▶ **PROBLEM**: Please copy every line below that contains the string "所有的前端页面".
=== PROVIDED INFORMATION ===
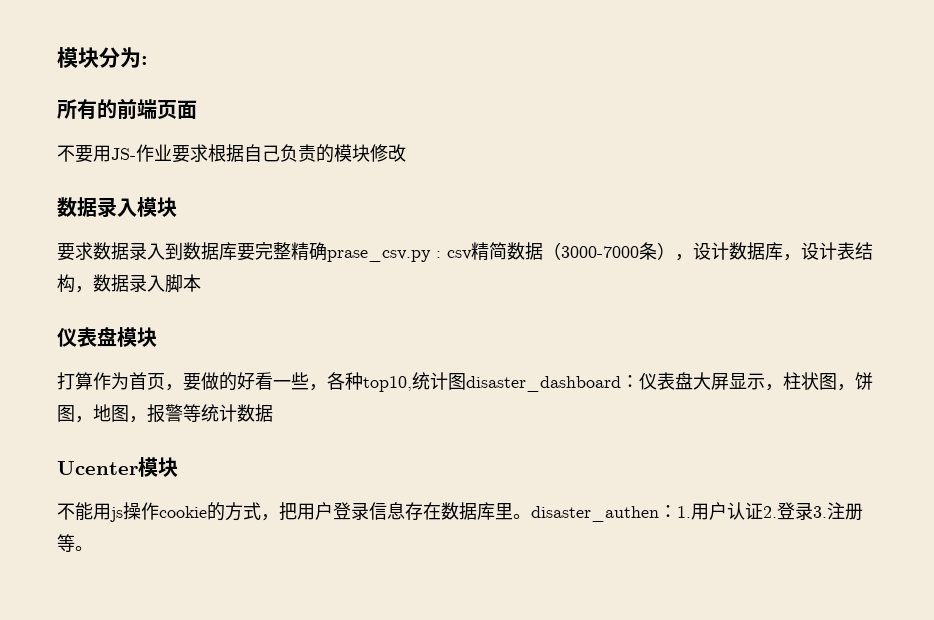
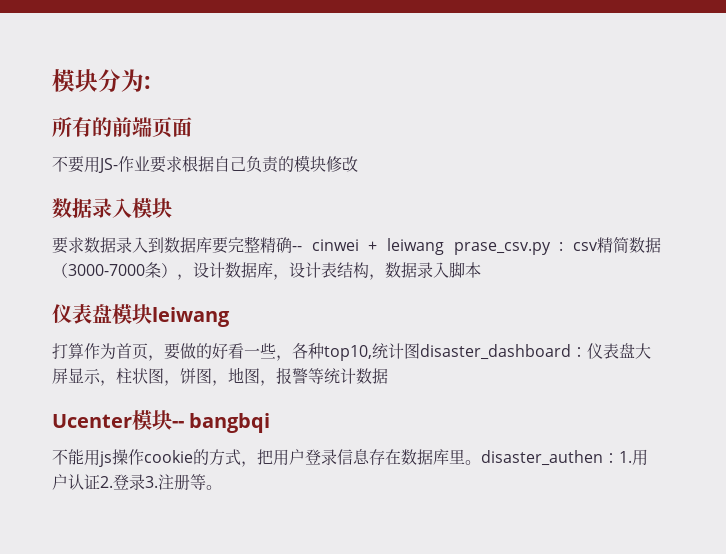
- 要求数据录入到数据库要完整精确prase_csv.py : csv精简数据（3000-7000条），设计数据库，设计表结构，数据录入脚本
+ 要求数据录入到数据库要完整精确-- cinwei + leiwang prase_csv.py : csv精简数据（3000-7000条），设计数据库，设计表结构，数据录入脚本
- 仪表盘模块
+ 仪表盘模块leiwang
- Ucenter模块
+ Ucenter模块-- bangbqi

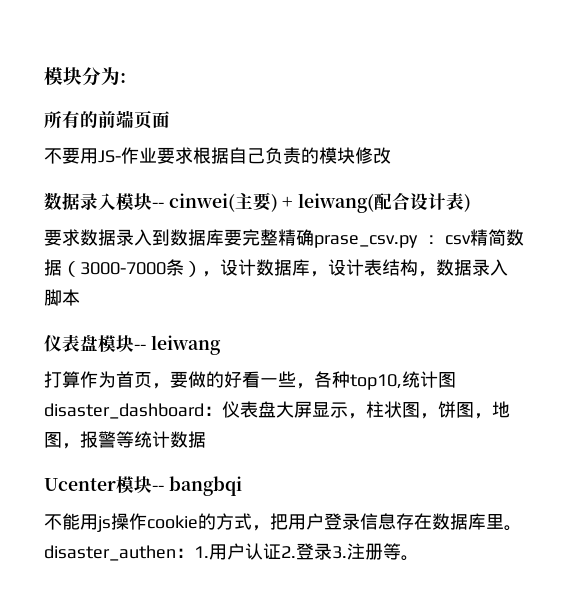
- 数据录入模块
+ 数据录入模块-- cinwei(主要) + leiwang(配合设计表)
- 要求数据录入到数据库要完整精确-- cinwei + leiwang prase_csv.py : csv精简数据（3000-7000条），设计数据库，设计表结构，数据录入脚本
+ 要求数据录入到数据库要完整精确prase_csv.py : csv精简数据（3000-7000条），设计数据库，设计表结构，数据录入脚本
- 仪表盘模块leiwang
+ 仪表盘模块-- leiwang

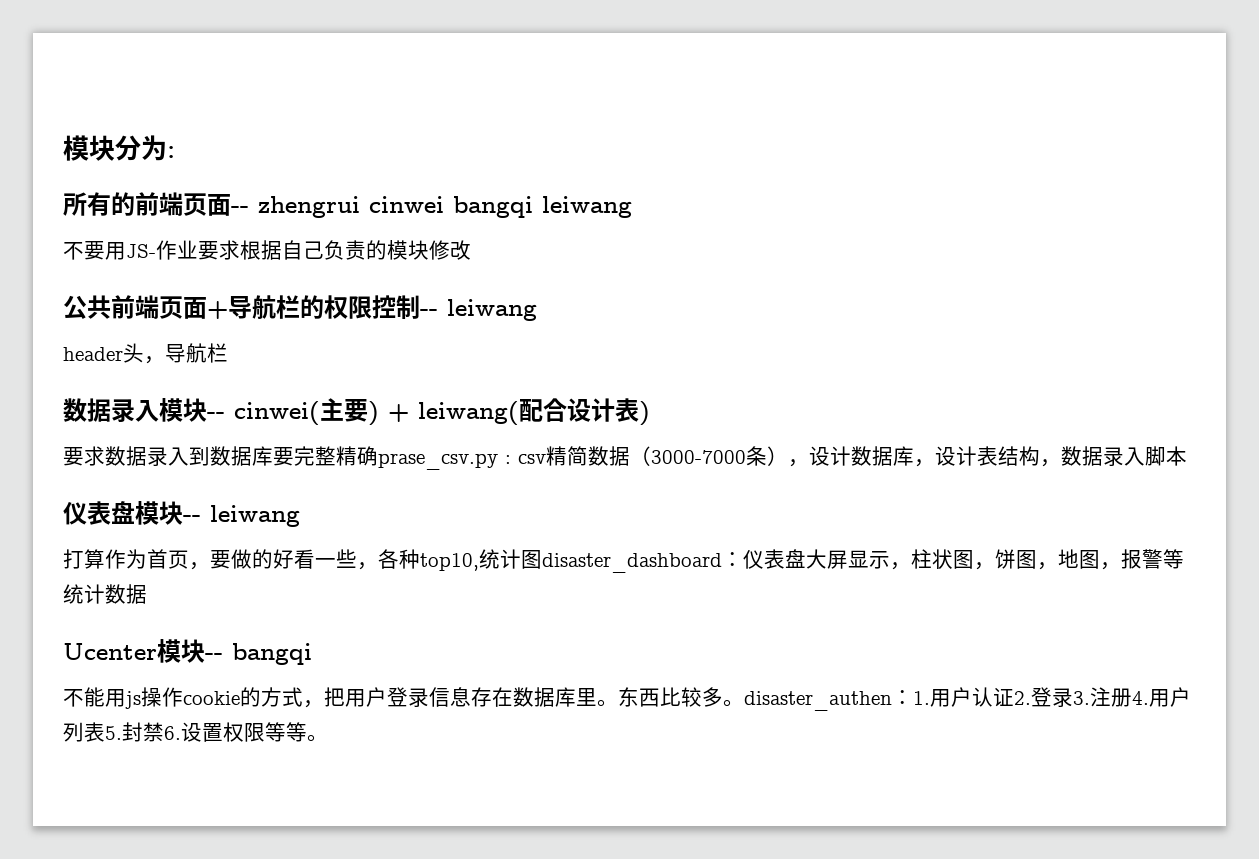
- 所有的前端页面
+ 所有的前端页面-- zhengrui cinwei bangqi leiwang
+ 公共前端页面+导航栏的权限控制-- leiwang
+ header头，导航栏
- Ucenter模块-- bangbqi
+ Ucenter模块-- bangqi
- 不能用js操作cookie的方式，把用户登录信息存在数据库里。disaster_authen：1.用户认证2.登录3.注册等。
+ 不能用js操作cookie的方式，把用户登录信息存在数据库里。东西比较多。disaster_authen：1.用户认证2.登录3.注册4.用户列表5.封禁6.设置权限等等。

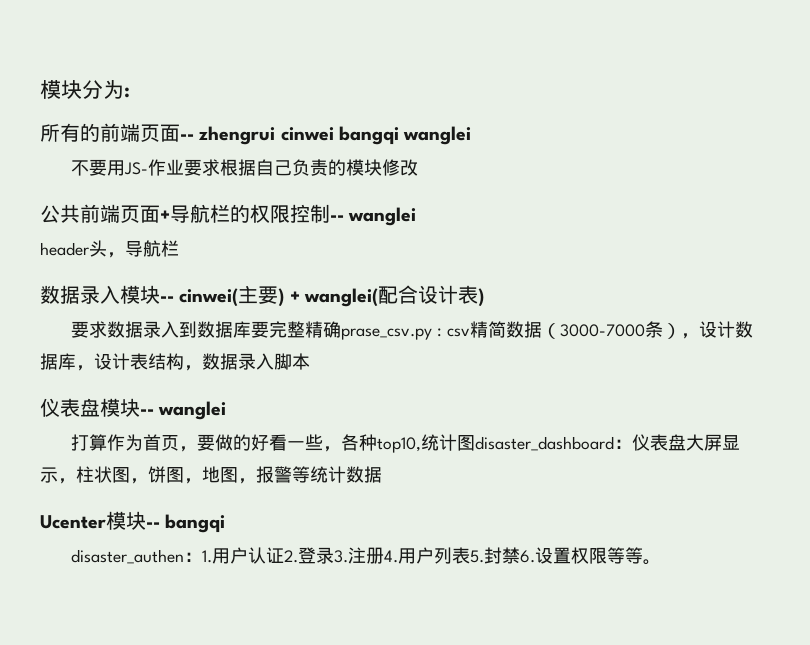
- 所有的前端页面-- zhengrui cinwei bangqi leiwang
+ 所有的前端页面-- zhengrui cinwei bangqi wanglei
- 公共前端页面+导航栏的权限控制-- leiwang
+ 公共前端页面+导航栏的权限控制-- wanglei
- 数据录入模块-- cinwei(主要) + leiwang(配合设计表)
+ 数据录入模块-- cinwei(主要) + wanglei(配合设计表)
- 仪表盘模块-- leiwang
+ 仪表盘模块-- wanglei
- 不能用js操作cookie的方式，把用户登录信息存在数据库里。东西比较多。disaster_authen：1.用户认证2.登录3.注册4.用户列表5.封禁6.设置权限等等。
+ disaster_authen：1.用户认证2.登录3.注册4.用户列表5.封禁6.设置权限等等。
===
▶ **TASK OUTPUT**:
- 所有的前端页面
+ 所有的前端页面-- zhengrui cinwei bangqi leiwang
- 所有的前端页面-- zhengrui cinwei bangqi leiwang
+ 所有的前端页面-- zhengrui cinwei bangqi wanglei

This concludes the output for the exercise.